Necesitamos más amor para nuestros semejantes
Consejos de una bisabuelita moderna / Por un México mejor
¿Cuántas veces, cuando una persona maloliente y con su ropa rota se nos quiere acercar, nosotros, disimuladamente, preferimos pasar desapercibidos y, como si no lo viéramos, atravesamos la calle?… ¿Será correcto ante los ojos de Dios?…
¿Y si fuéramos nosotros ellos, nos gustaría que así nos tratasen todos?…
Estamos tan metidos en nuestro fantástico mundo que, si miramos sin ver, creemos que nuestra terrible actuación es correcta y que los demás están equivocados.
¡Pobre planeta Tierra, con personas como yo que tratamos de ver lo malo como bueno y no nos ponemos a pensar que, con nuestra terrible actuación, destruimos las conciencias de infinidad de niños y jóvenes que quieren tener un mundo mejor!
Es tan importante detener nuestra absurda forma de vida para autoanalizarnos detenidamente y así conocernos… ¡como somos en realidad!… Aprender a pedir perdón a todos los que hemos ofendido y a aceptarnos en nuestra nueva forma de vida, y, créeme, no es nada fácil ese cambio, pero… ¡sus resultados son verdaderamente maravillosos y conocerán la felicidad tan anhelada por quienes dudan de su existencia!
Cuando nuestros semejantes realmente necesitados reciben ayuda, sus rostros se transforman en un agradecimiento maravilloso, ya que sus ojos se llenan de una luz increíble, sus labios esbozan una sonrisa angelical y sus cuerpos, tan pesados, adquieren una ligereza nunca vista…
Por desgracia, en nuestro enigmático planeta Tierra, existen infinidad de semejantes que mueren de hambre, mientras muchos habitantes tiran a la basura sus alimentos porque no les gustan… Mientras algunas mujeres caprichosas tiran su ropa, muchos semejantes mueren de frío porque carecen de un pedazo de tela para cubrir sus cuerpos… Tienen calzado para un regimiento, e infinidad de habitantes caminan con sus pies destrozados…

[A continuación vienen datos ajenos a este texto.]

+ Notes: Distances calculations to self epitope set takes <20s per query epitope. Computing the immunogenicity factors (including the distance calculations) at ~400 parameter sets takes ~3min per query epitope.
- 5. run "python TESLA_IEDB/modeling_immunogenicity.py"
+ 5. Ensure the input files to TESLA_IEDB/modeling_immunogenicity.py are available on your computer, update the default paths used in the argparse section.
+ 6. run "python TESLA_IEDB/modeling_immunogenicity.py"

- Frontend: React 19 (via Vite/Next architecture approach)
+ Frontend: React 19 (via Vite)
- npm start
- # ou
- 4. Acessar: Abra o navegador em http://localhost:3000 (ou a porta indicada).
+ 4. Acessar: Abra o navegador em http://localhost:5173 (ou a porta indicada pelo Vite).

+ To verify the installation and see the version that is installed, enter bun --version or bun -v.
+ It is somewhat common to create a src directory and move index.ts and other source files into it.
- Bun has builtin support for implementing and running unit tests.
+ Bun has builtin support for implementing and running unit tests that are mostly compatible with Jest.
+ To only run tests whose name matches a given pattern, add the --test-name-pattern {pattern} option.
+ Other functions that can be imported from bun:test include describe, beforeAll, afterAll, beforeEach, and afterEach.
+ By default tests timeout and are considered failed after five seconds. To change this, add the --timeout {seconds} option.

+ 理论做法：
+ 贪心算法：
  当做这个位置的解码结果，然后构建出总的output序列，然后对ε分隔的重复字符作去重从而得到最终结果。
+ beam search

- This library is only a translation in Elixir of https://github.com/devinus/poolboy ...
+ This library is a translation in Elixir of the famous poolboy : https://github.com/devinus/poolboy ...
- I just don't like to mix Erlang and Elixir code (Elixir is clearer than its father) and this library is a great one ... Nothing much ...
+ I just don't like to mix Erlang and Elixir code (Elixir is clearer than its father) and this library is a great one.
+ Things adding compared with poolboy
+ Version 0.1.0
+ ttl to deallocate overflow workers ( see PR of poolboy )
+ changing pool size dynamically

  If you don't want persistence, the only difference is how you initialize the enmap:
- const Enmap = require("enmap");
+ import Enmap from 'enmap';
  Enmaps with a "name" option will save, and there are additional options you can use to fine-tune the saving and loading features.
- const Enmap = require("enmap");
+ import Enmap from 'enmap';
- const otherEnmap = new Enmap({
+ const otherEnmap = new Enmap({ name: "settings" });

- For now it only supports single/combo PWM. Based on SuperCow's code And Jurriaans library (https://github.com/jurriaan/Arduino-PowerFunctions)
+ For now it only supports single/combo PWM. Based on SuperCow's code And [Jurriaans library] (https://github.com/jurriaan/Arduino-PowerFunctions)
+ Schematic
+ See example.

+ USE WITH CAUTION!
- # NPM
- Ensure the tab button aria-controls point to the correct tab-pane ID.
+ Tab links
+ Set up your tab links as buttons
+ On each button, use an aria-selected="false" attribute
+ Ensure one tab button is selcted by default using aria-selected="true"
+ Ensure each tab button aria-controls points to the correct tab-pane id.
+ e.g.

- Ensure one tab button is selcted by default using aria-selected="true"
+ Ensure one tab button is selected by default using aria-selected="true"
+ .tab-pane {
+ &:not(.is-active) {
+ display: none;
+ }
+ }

Cuando vamos de visita a un lugar desconocido, nos encanta ir a los lugares famosos, pero pocos visitan a los desamparados para compartir alimentos, ropa, calzado, etc. Olvidando el mandamiento más importante: “Amarás a tu prójimo como a ti mismo”. Porque se nos ha olvidado el verdadero sentido de la palabra “AMOR”… tal y como Jesucristo nos lo enseñó.
Ojalá que las nuevas generaciones de niños y jóvenes de este enigmático planeta Tierra aprendan a ser más humanos, generosos, comprensivos y pacíficos, para que sean esos mensajeros de amor y paz, y que con su gran ejemplo positivo se termine tanta maldad, degeneración, guerras, hambruna, crueldad, ambición, desesperación, suicidios, asesinatos, destrucción, abortos, eutanasias, abandonos, etc., etc., etc… Y en adelante existan solo las maravillosas familias muy unidas, llenas de amor, paz y gran felicidad, que tanto necesita la humanidad.
Alguien me dice que tú eres ese(a) mensajero(a) de amor y paz que tanto necesita la humanidad.
Por eso me siento feliz de que estés leyendo este artículo, ya que, gracias a tu gran bondad, paciencia y mucho amor, podremos vivir en un mundo mejor y tener una familia adorable llena de paz, amor y gran felicidad.
Para mis maravillosos Ángeles Terrenales del “Grupo Canica”.
Cariñosamente, su bisabuelita Ana I.